_What you have to do:_
Write down exactly the lines of the listing below, beginning with the one containing "height: 11px;" and closing with the final line.

_Exercise materials:_
────────────────────────────────────────

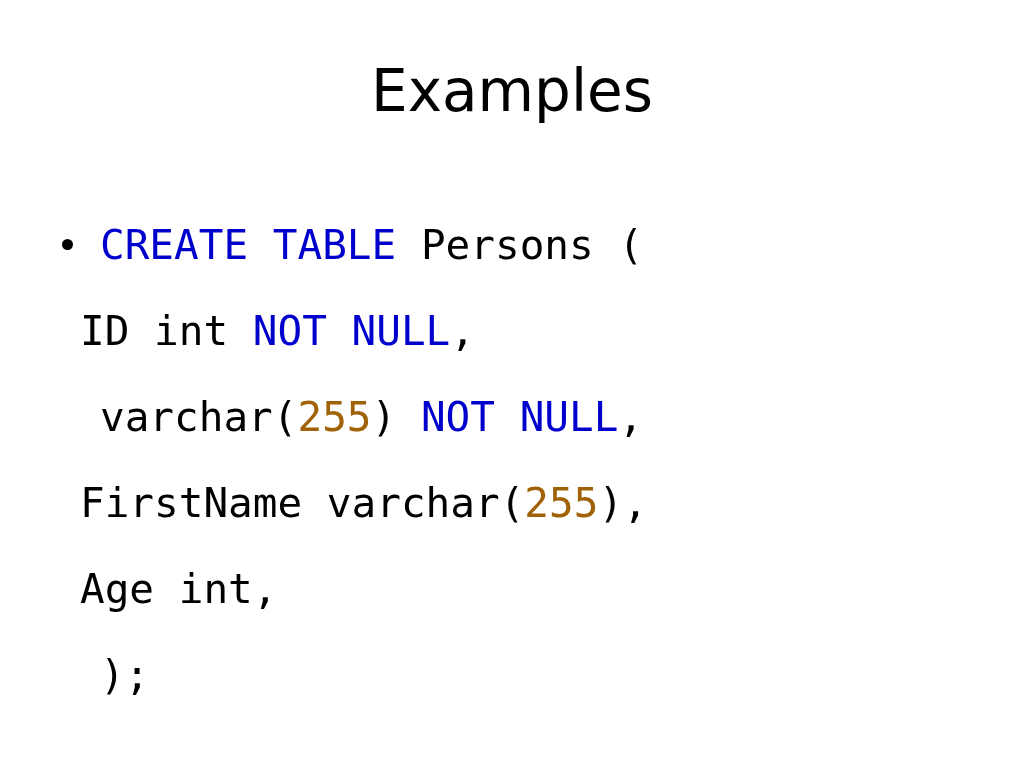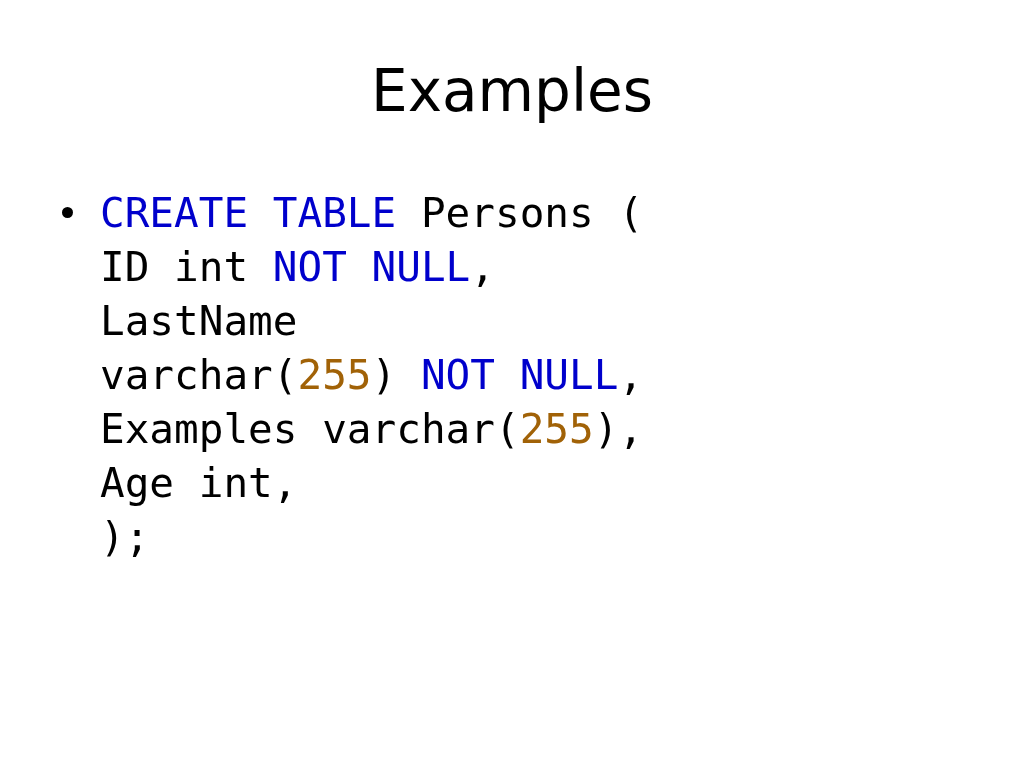--- a/index.html
+++ b/index.html
@@ -47,25 +47,26 @@
   }
 
   .code-line {
     position: relative;
     height: 54px;
     font-family: "DejaVu Sans Mono", monospace;
     font-size: 41px;
     line-height: 54px;
     color: #000000;
     white-space: pre;
+    margin-top: 32px;
   }
 
   
   .code-line.lvl0 { padding-left: 100px; }
-  .code-line.lvl1 { padding-left: 100px; }
+  .code-line.lvl1 { padding-left: 80px; }
 
   
   .bullet-dot {
     position: absolute;
     left: 62px;
     top: 21px;
     width: 11px;
     height: 11px;
     border-radius: 50%;
     background: #000000;
@@ -78,20 +79,19 @@
 </head>
 <body>
 
 <div class="slide">
 
   <div class="slide-title">Examples</div>
 
   <div class="body-block" id="code-block">
       <div class="code-line lvl0"><span class="bullet-dot"></span><span class="tok-kw">CREATE TABLE</span><span class="tok-id"> Persons (</span></div>
       <div class="code-line lvl1"><span class="tok-id">ID int </span><span class="tok-kw">NOT NULL</span><span class="tok-id">,</span></div>
-      <div class="code-line lvl1"><span class="tok-id">LastName</span></div>
       <div class="code-line lvl0"><span class="tok-id">varchar(</span><span class="tok-num">255</span><span class="tok-id">) </span><span class="tok-kw">NOT NULL</span><span class="tok-id">,</span></div>
-      <div class="code-line lvl1"><span class="tok-id">Examples varchar(</span><span class="tok-num">255</span><span class="tok-id">),</span></div>
+      <div class="code-line lvl1"><span class="tok-id">FirstName varchar(</span><span class="tok-num">255</span><span class="tok-id">),</span></div>
       <div class="code-line lvl1"><span class="tok-id">Age int,</span></div>
       <div class="code-line lvl0"><span class="tok-id">);</span></div>
     </div>
 
 </div>
 
 </body></html>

────────────────────────────────────────

_Written solution:_
     height: 11px;
     border-radius: 50%;
     background: #000000;
@@ -78,20 +79,19 @@
 </head>
 <body>
 
 <div class="slide">
 
   <div class="slide-title">Examples</div>
 
   <div class="body-block" id="code-block">
       <div class="code-line lvl0"><span class="bullet-dot"></span><span class="tok-kw">CREATE TABLE</span><span class="tok-id"> Persons (</span></div>
       <div class="code-line lvl1"><span class="tok-id">ID int </span><span class="tok-kw">NOT NULL</span><span class="tok-id">,</span></div>
-      <div class="code-line lvl1"><span class="tok-id">LastName</span></div>
       <div class="code-line lvl0"><span class="tok-id">varchar(</span><span class="tok-num">255</span><span class="tok-id">) </span><span class="tok-kw">NOT NULL</span><span class="tok-id">,</span></div>
-      <div class="code-line lvl1"><span class="tok-id">Examples varchar(</span><span class="tok-num">255</span><span class="tok-id">),</span></div>
+      <div class="code-line lvl1"><span class="tok-id">FirstName varchar(</span><span class="tok-num">255</span><span class="tok-id">),</span></div>
       <div class="code-line lvl1"><span class="tok-id">Age int,</span></div>
       <div class="code-line lvl0"><span class="tok-id">);</span></div>
     </div>
 
 </div>
 
 </body></html>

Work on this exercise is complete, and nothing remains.